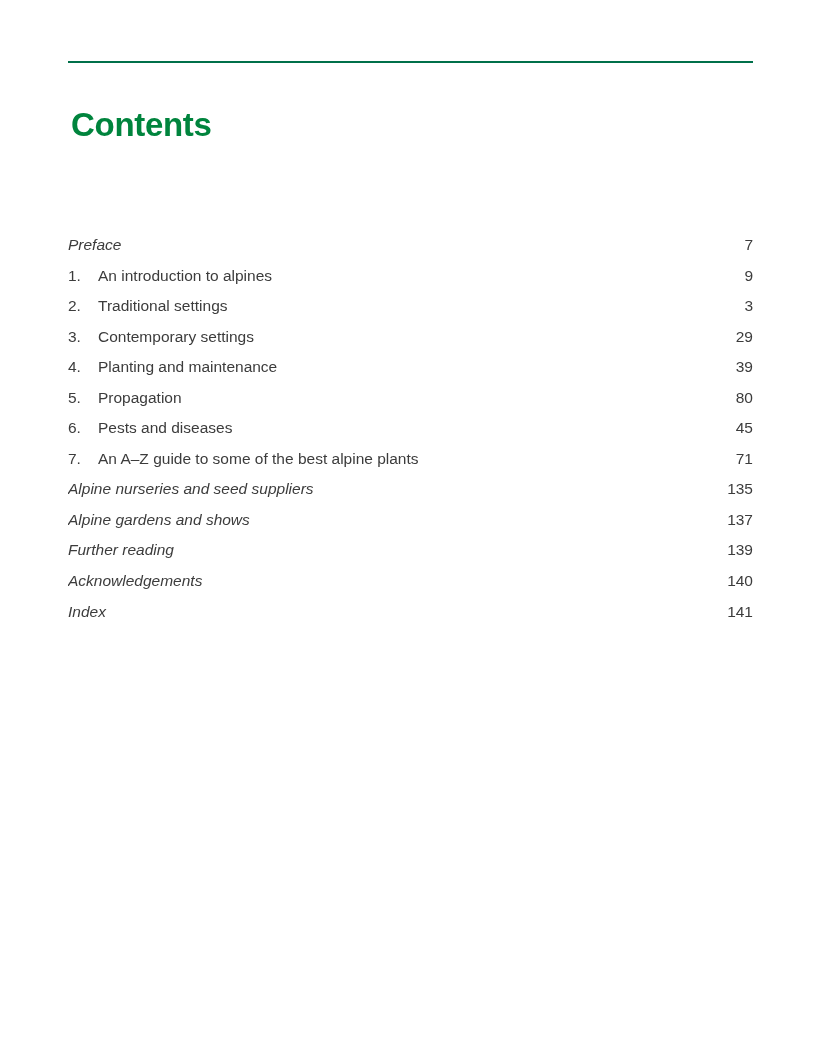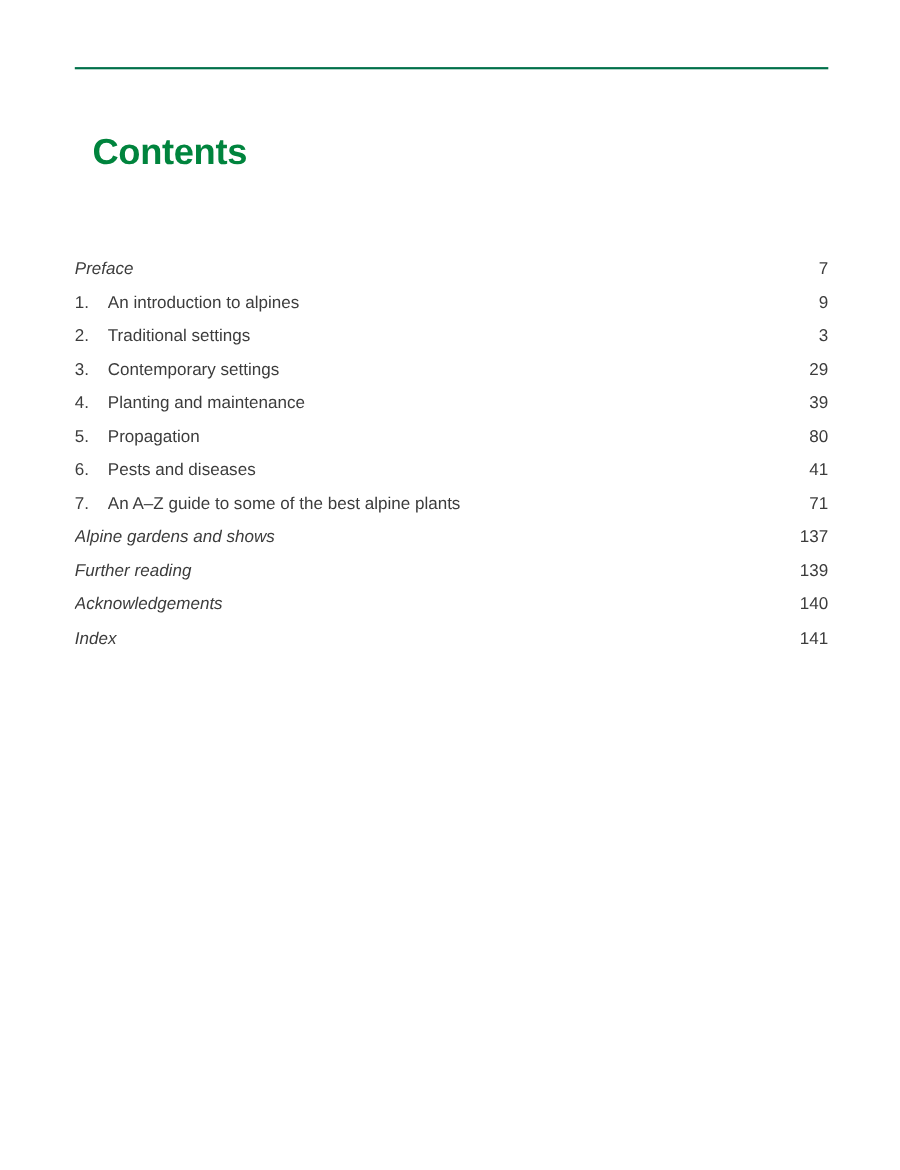--- a/index.html
+++ b/index.html
@@ -20,21 +20,21 @@
     left: 68px;
     width: 685px;
     top: 61px;
     height: 1.6px;
     background: var(--rule-green, #00704a);
   }
   h1.title {
     position: absolute;
     left: 67px;
     top: 104px;
-    margin: 17px;
+    margin: 4px;
     font-size: 33px;
     line-height: 1;
     font-weight: bold;
     letter-spacing: -0.3px;
     color: var(--title-green, #00843d);
   }
   .toc {
     position: absolute;
     left: 68px;
     top: 230px;
@@ -98,26 +98,31 @@
     <span class="pg">39</span>
   </div>
       <div class="row">
     <span class="num">5.</span>
     <span class="label">Propagation</span>
     <span class="pg">80</span>
   </div>
       <div class="row">
     <span class="num">6.</span>
     <span class="label">Pests and diseases</span>
-    <span class="pg">41</span>
+    <span class="pg">45</span>
   </div>
       <div class="row">
     <span class="num">7.</span>
     <span class="label">An A–Z guide to some of the best alpine plants</span>
     <span class="pg">71</span>
+  </div>
+      <div class="row italic">
+
+    <span class="label">Alpine nurseries and seed suppliers</span>
+    <span class="pg">135</span>
   </div>
       <div class="row italic">
 
     <span class="label">Alpine gardens and shows</span>
     <span class="pg">137</span>
   </div>
       <div class="row italic">
 
     <span class="label">Further reading</span>
     <span class="pg">139</span>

----------------------------------------

What you need to do – Leaving out the pictures, output each line above exactly as it is.

Solution –
--- a/index.html
+++ b/index.html
@@ -20,21 +20,21 @@
     left: 68px;
     width: 685px;
     top: 61px;
     height: 1.6px;
     background: var(--rule-green, #00704a);
   }
   h1.title {
     position: absolute;
     left: 67px;
     top: 104px;
-    margin: 17px;
+    margin: 4px;
     font-size: 33px;
     line-height: 1;
     font-weight: bold;
     letter-spacing: -0.3px;
     color: var(--title-green, #00843d);
   }
   .toc {
     position: absolute;
     left: 68px;
     top: 230px;
@@ -98,26 +98,31 @@
     <span class="pg">39</span>
   </div>
       <div class="row">
     <span class="num">5.</span>
     <span class="label">Propagation</span>
     <span class="pg">80</span>
   </div>
       <div class="row">
     <span class="num">6.</span>
     <span class="label">Pests and diseases</span>
-    <span class="pg">41</span>
+    <span class="pg">45</span>
   </div>
       <div class="row">
     <span class="num">7.</span>
     <span class="label">An A–Z guide to some of the best alpine plants</span>
     <span class="pg">71</span>
+  </div>
+      <div class="row italic">
+
+    <span class="label">Alpine nurseries and seed suppliers</span>
+    <span class="pg">135</span>
   </div>
       <div class="row italic">
 
     <span class="label">Alpine gardens and shows</span>
     <span class="pg">137</span>
   </div>
       <div class="row italic">
 
     <span class="label">Further reading</span>
     <span class="pg">139</span>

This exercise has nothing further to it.